───── Stored data
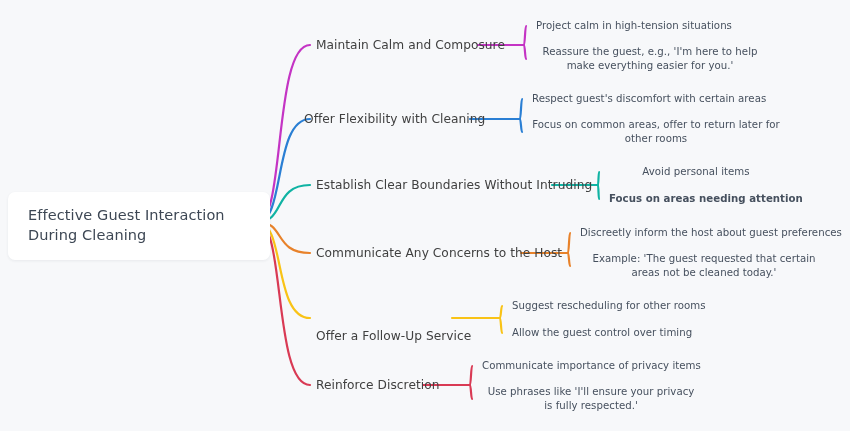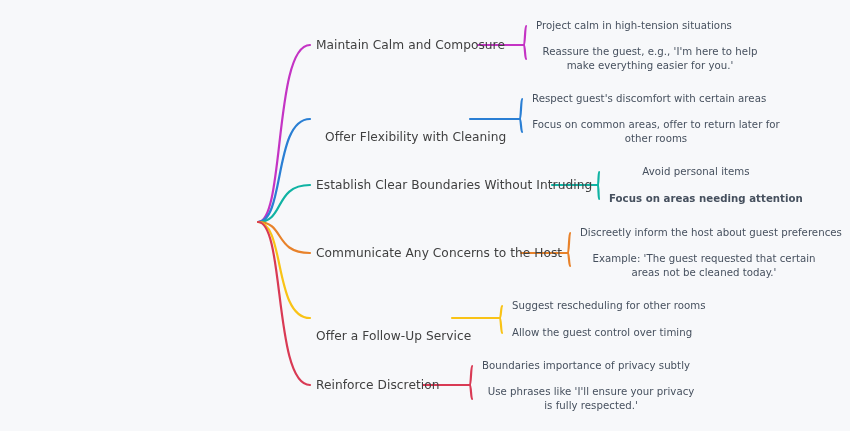--- a/index.html
+++ b/index.html
@@ -111,7 +111,7 @@
       <div class="branch-label" style="left: 316px; top: 45px;">Maintain Calm and Composure</div>
       <div class="leaf-label nowrap" style="left: 536px; top: 26px; width: 240px;">Project calm in high-tension situations</div>
       <div class="leaf-label wrap" style="left: 536px; top: 59px; width: 228px;">Reassure the guest, e.g., 'I'm here to help make everything easier for you.'</div>
-      <div class="branch-label" style="left: 325px; top: 119px; margin-top: 18px;">Offer Flexibility with Cleaning</div>
+      <div class="branch-label" style="left: 304px; top: 119px;">Offer Flexibility with Cleaning</div>
       <div class="leaf-label nowrap" style="left: 532px; top: 99px; width: 250px;">Respect guest's discomfort with certain areas</div>
       <div class="leaf-label wrap" style="left: 532px; top: 132px; width: 248px;">Focus on common areas, offer to return later for other rooms</div>
       <div class="branch-label" style="left: 316px; top: 185px;">Establish Clear Boundaries Without Intruding</div>

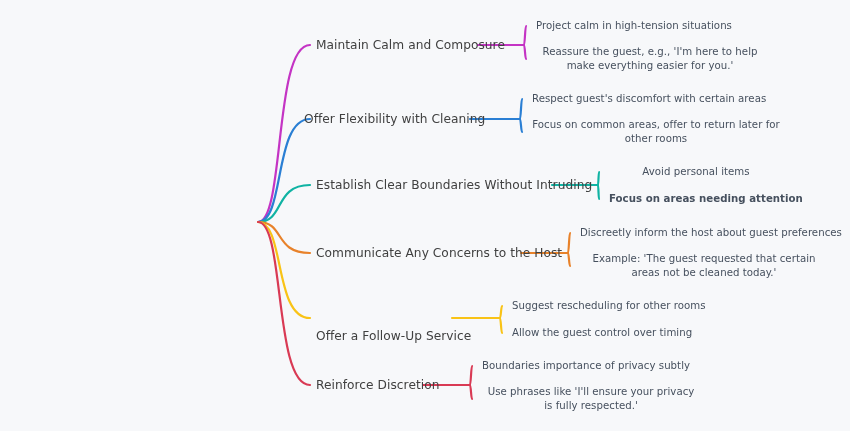--- a/index.html
+++ b/index.html
@@ -106,6 +106,9 @@
       <path d="M 470 385 C 470.9 385, 471.1 399, 472 399" fill="none" stroke="#d93a54" stroke-width="2.2" stroke-linecap="round"></path>
     </svg>
 
+  <div class="root-node">
+    <span class="root-label">Effective Guest Interaction During Cleaning</span>
+  </div>
 
   <div id="nodes-layer">
       <div class="branch-label" style="left: 316px; top: 45px;">Maintain Calm and Composure</div>

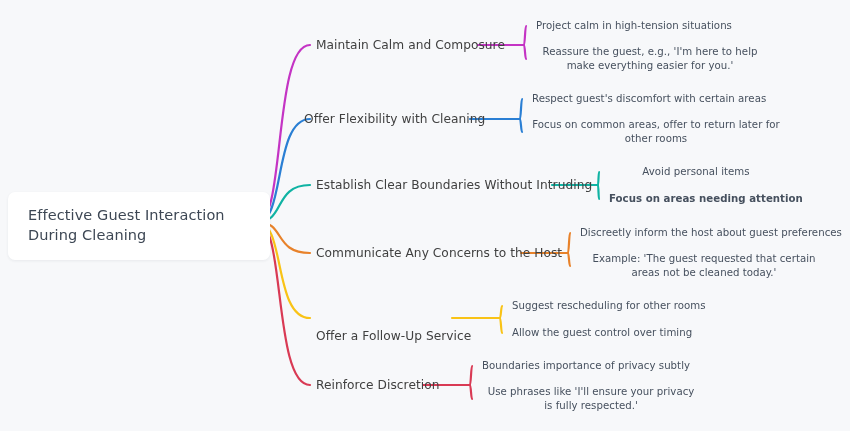--- a/index.html
+++ b/index.html
@@ -127,7 +127,7 @@
       <div class="leaf-label nowrap" style="left: 512px; top: 306px; width: 220px;">Suggest rescheduling for other rooms</div>
       <div class="leaf-label nowrap" style="left: 512px; top: 333px; width: 210px;">Allow the guest control over timing</div>
       <div class="branch-label" style="left: 316px; top: 385px;">Reinforce Discretion</div>
-      <div class="leaf-label nowrap" style="left: 482px; top: 366px; width: 230px;">Boundaries importance of privacy subtly</div>
+      <div class="leaf-label nowrap" style="left: 482px; top: 366px; width: 230px;">Communicate importance of privacy items</div>
       <div class="leaf-label wrap" style="left: 482px; top: 399px; width: 218px;">Use phrases like 'I'll ensure your privacy is fully respected.'</div>
     </div>
 

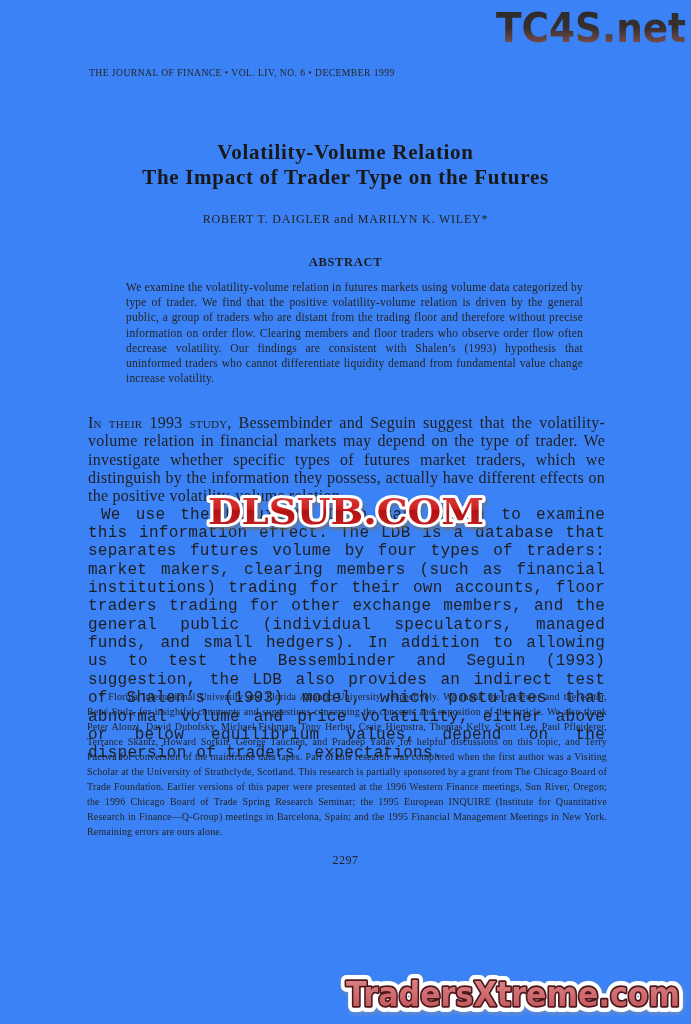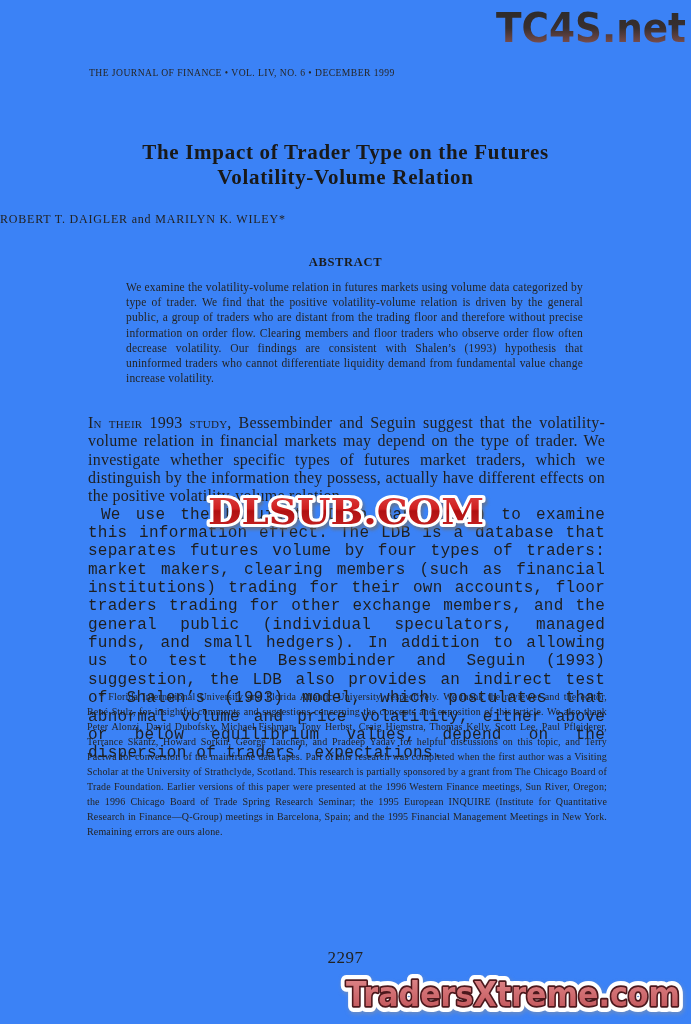--- a/index.html
+++ b/index.html
@@ -135,8 +135,8 @@
   <div class="journal-line">THE JOURNAL OF FINANCE • VOL. LIV, NO. 6 • DECEMBER 1999</div>
 
   <h1 class="title">
+    <span>Volatility-Volume Relation</span>
     <span>The Impact of Trader Type on the Futures</span>
-    <span>Volatility-Volume Relation</span>
   </h1>
 
   <div class="authors">ROBERT T. DAIGLER and MARILYN K. WILEY*</div>

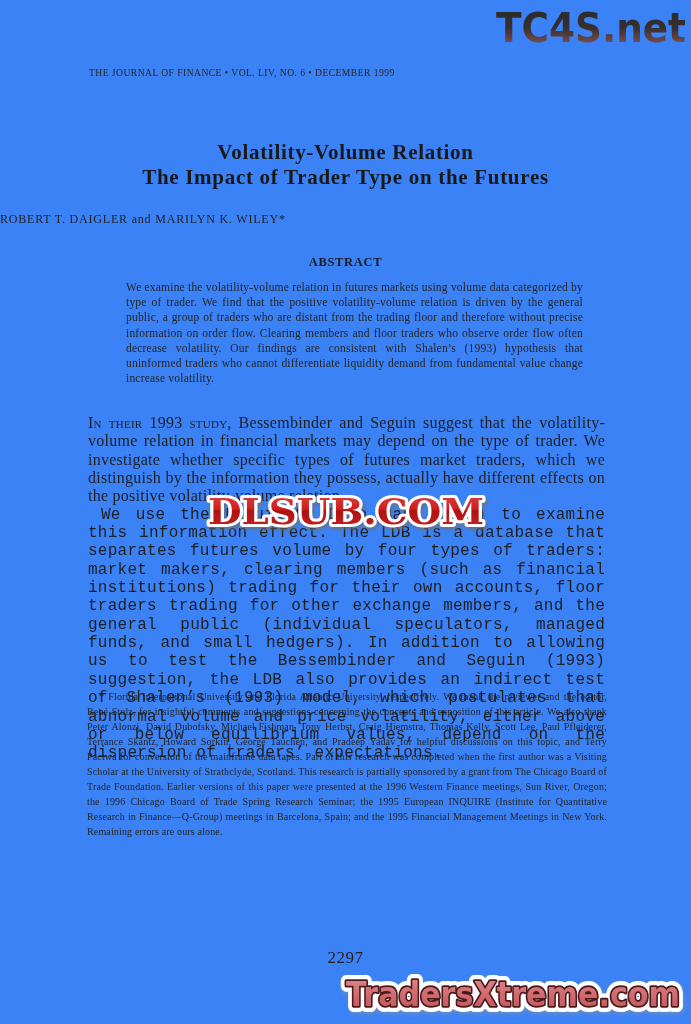--- a/index.html
+++ b/index.html
@@ -40,7 +40,7 @@
     top: 212px;
     left: 0;
     width: 691px;
-    text-align: left;
+    text-align: center;
     font-size: 12px;
     letter-spacing: 0.8px;
     color: #222222;

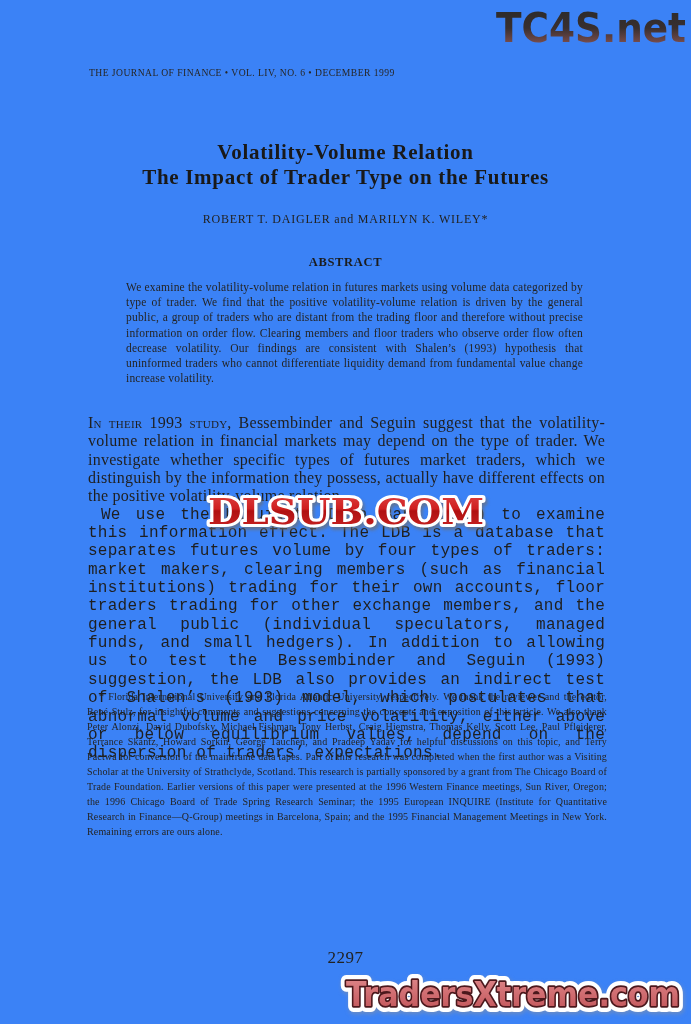--- a/index.html
+++ b/index.html
@@ -97,11 +97,11 @@
   }
   .pageno {
     position: absolute;
-    top: 948px;
+    top: 853px;
     left: 0;
     width: 691px;
     text-align: center;
-    font-size: 17px;
+    font-size: 12px;
     letter-spacing: 0.5px;
     color: #222222;
   }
──────────
(Exercise details): Your reply should consist of one number: how many lines in the entries contain the string "letter".

(Task result): 2